The answer must be the full listing, reproduced without any change.

RECORDS FOR THIS TASK:
-- Opening Marker --

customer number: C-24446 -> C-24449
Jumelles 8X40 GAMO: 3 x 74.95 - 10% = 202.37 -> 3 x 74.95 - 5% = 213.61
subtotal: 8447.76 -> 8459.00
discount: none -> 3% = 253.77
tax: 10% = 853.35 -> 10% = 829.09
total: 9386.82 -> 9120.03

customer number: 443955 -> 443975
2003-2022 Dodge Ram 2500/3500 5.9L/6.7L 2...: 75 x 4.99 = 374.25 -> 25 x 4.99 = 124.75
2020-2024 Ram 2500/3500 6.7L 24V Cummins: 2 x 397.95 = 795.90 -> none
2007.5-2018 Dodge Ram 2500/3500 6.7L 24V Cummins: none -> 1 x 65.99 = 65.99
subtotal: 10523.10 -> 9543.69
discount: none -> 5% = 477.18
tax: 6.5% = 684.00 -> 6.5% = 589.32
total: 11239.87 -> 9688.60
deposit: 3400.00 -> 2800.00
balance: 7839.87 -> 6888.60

-- Closing Marker --

RESPONSE:
customer number: C-24446 -> C-24449
Jumelles 8X40 GAMO: 3 x 74.95 - 10% = 202.37 -> 3 x 74.95 - 5% = 213.61
subtotal: 8447.76 -> 8459.00
discount: none -> 3% = 253.77
tax: 10% = 853.35 -> 10% = 829.09
total: 9386.82 -> 9120.03

customer number: 443955 -> 443975
2003-2022 Dodge Ram 2500/3500 5.9L/6.7L 2...: 75 x 4.99 = 374.25 -> 25 x 4.99 = 124.75
2020-2024 Ram 2500/3500 6.7L 24V Cummins: 2 x 397.95 = 795.90 -> none
2007.5-2018 Dodge Ram 2500/3500 6.7L 24V Cummins: none -> 1 x 65.99 = 65.99
subtotal: 10523.10 -> 9543.69
discount: none -> 5% = 477.18
tax: 6.5% = 684.00 -> 6.5% = 589.32
total: 11239.87 -> 9688.60
deposit: 3400.00 -> 2800.00
balance: 7839.87 -> 6888.60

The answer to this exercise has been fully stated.